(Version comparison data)
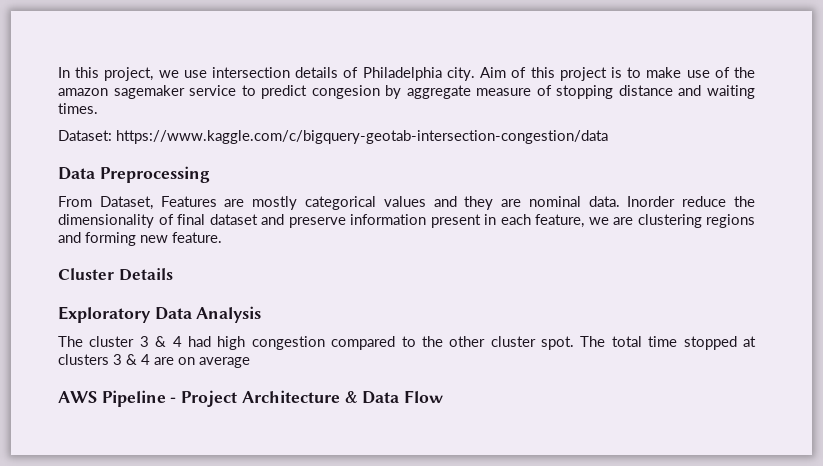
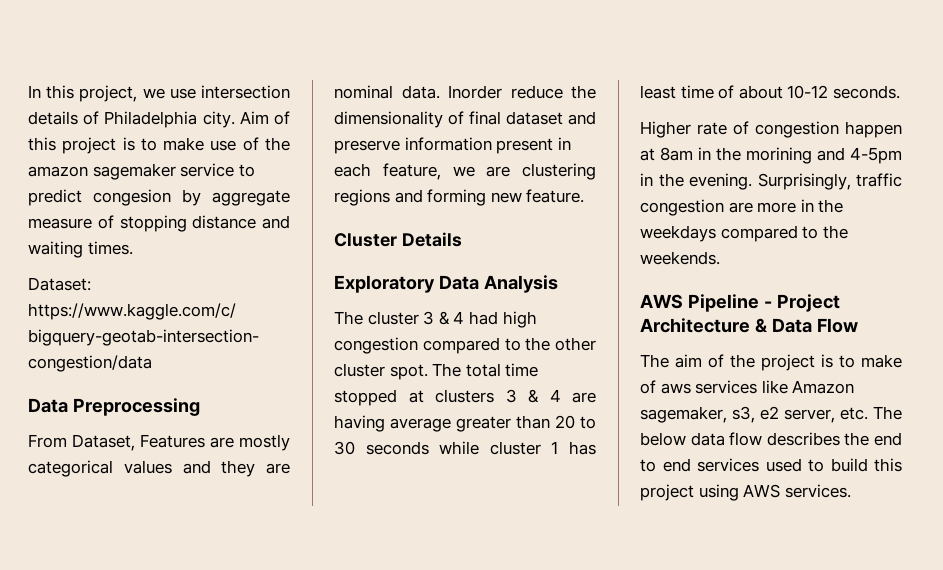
[178,357,195,365] on -> [334,415,385,432] having
(250, 362) none -> [456,415,596,432] [334,441,596,455] [640,85,900,99] [640,121,902,138] [640,147,902,164] [640,173,902,190] [640,199,844,216] [640,225,848,242] [640,251,720,265] greater than 20 to 30 seconds while cluster 1 has least time of about 10-12 seconds. // Higher rate of congestion happen at 8am in the morining and 4-5pm in the evening. Surprisingly, traffic congestion are more in the weekdays compared to the weekends.
(444, 396) none -> [640,354,902,371] [640,380,855,394] [640,406,902,423] [640,432,902,446] [640,458,902,472] [640,484,851,501] // The aim of the project is to make of aws services like Amazon sagemaker, s3, e2 server, etc. The below data flow describes the end to end services used to build this project using AWS services.

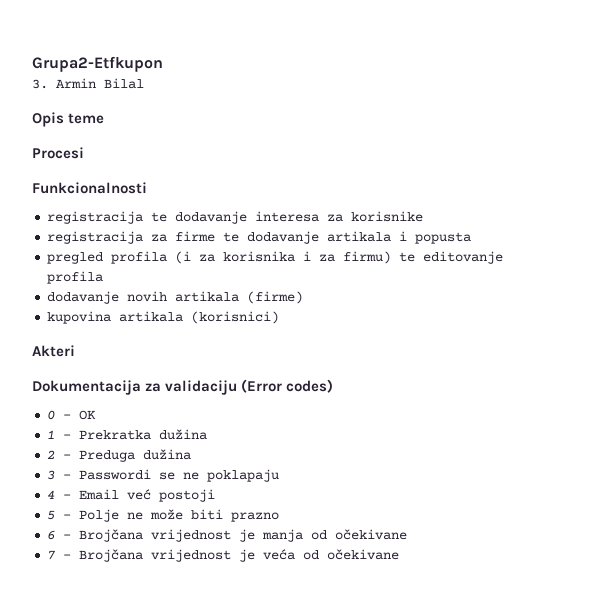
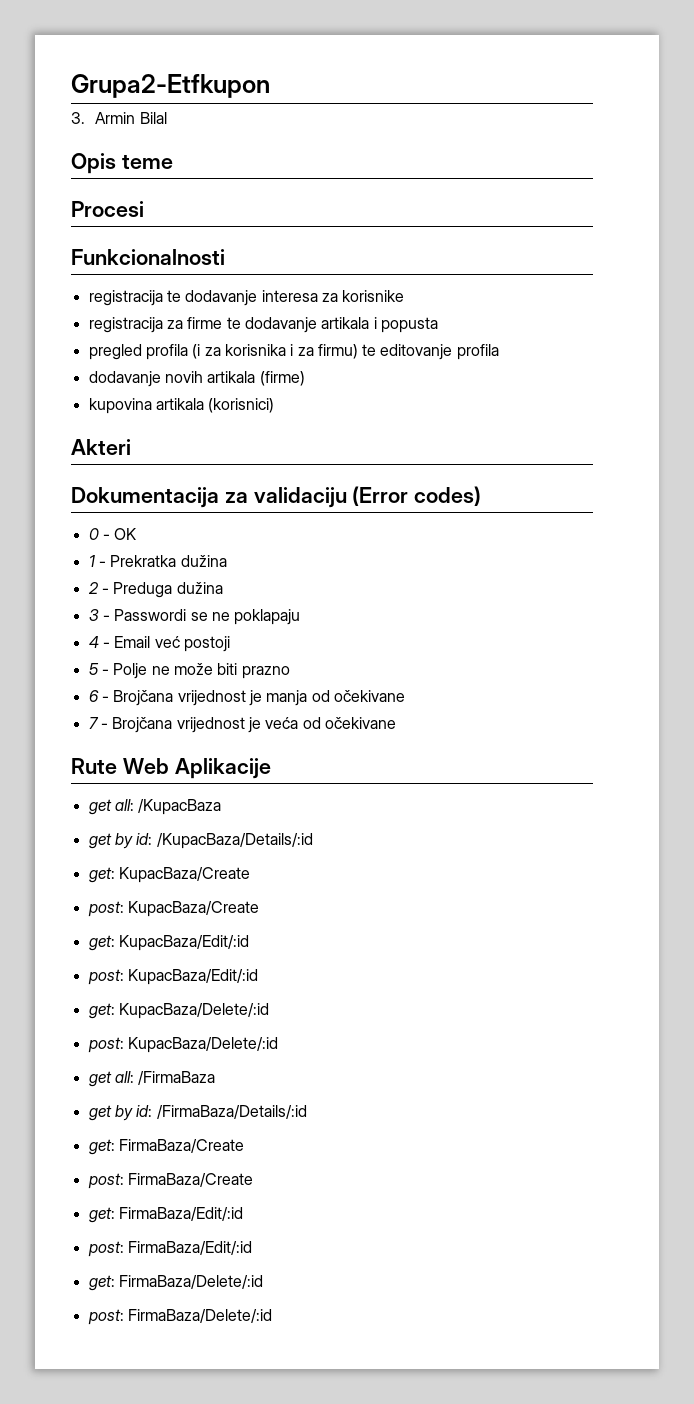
(400, 554) none -> [71,758,271,779] [88,799,222,815] [88,833,313,849] [88,867,250,883] [87,901,259,917] [88,935,249,951] [87,969,258,985] [88,1003,269,1019] [87,1037,278,1053] [88,1071,216,1087] [88,1105,307,1121] [88,1139,244,1155] [87,1173,253,1189] [88,1207,243,1223] [87,1241,252,1257] [88,1275,263,1291] [87,1309,272,1325] // Rute Web Aplikacije // get all: /KupacBaza // get by id: /KupacBaza/Details/:id // get: KupacBaza/Create // post: KupacBaza/Create // get: KupacBaza/Edit/:id // post: KupacBaza/Edit/:id // get: KupacBaza/Delete/:id // post: KupacBaza/Delete/:id // get all: /FirmaBaza // get by id: /FirmaBaza/Details/:id // get: FirmaBaza/Create // post: FirmaBaza/Create // get: FirmaBaza/Edit/:id // post: FirmaBaza/Edit/:id // get: FirmaBaza/Delete/:id // post: FirmaBaza/Delete/:id

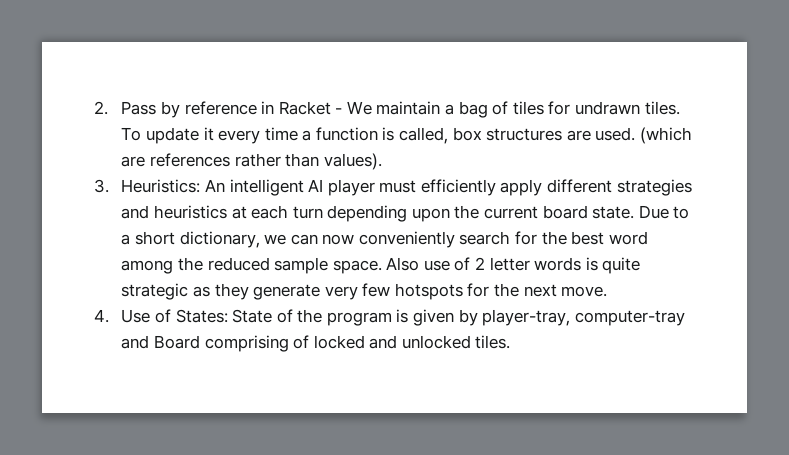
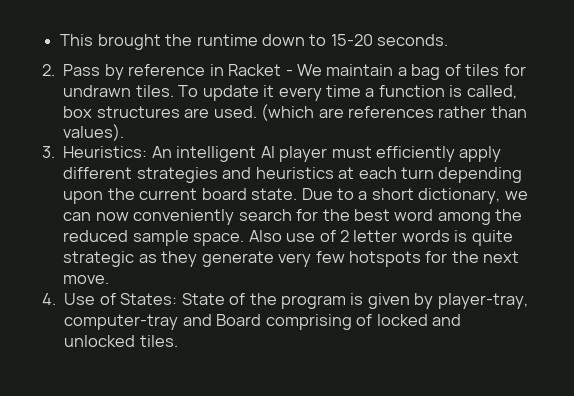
(94, 108) none -> [60,34,449,50] This brought the runtime down to 15-20 seconds. //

» **Required work**
Exactly as written, copy the entries above without their pictures.

» **Exercise response**
[178,357,195,365] on -> [334,415,385,432] having
(250, 362) none -> [456,415,596,432] [334,441,596,455] [640,85,900,99] [640,121,902,138] [640,147,902,164] [640,173,902,190] [640,199,844,216] [640,225,848,242] [640,251,720,265] greater than 20 to 30 seconds while cluster 1 has least time of about 10-12 seconds. // Higher rate of congestion happen at 8am in the morining and 4-5pm in the evening. Surprisingly, traffic congestion are more in the weekdays compared to the weekends.
(444, 396) none -> [640,354,902,371] [640,380,855,394] [640,406,902,423] [640,432,902,446] [640,458,902,472] [640,484,851,501] // The aim of the project is to make of aws services like Amazon sagemaker, s3, e2 server, etc. The below data flow describes the end to end services used to build this project using AWS services.

(400, 554) none -> [71,758,271,779] [88,799,222,815] [88,833,313,849] [88,867,250,883] [87,901,259,917] [88,935,249,951] [87,969,258,985] [88,1003,269,1019] [87,1037,278,1053] [88,1071,216,1087] [88,1105,307,1121] [88,1139,244,1155] [87,1173,253,1189] [88,1207,243,1223] [87,1241,252,1257] [88,1275,263,1291] [87,1309,272,1325] // Rute Web Aplikacije // get all: /KupacBaza // get by id: /KupacBaza/Details/:id // get: KupacBaza/Create // post: KupacBaza/Create // get: KupacBaza/Edit/:id // post: KupacBaza/Edit/:id // get: KupacBaza/Delete/:id // post: KupacBaza/Delete/:id // get all: /FirmaBaza // get by id: /FirmaBaza/Details/:id // get: FirmaBaza/Create // post: FirmaBaza/Create // get: FirmaBaza/Edit/:id // post: FirmaBaza/Edit/:id // get: FirmaBaza/Delete/:id // post: FirmaBaza/Delete/:id

(94, 108) none -> [60,34,449,50] This brought the runtime down to 15-20 seconds. //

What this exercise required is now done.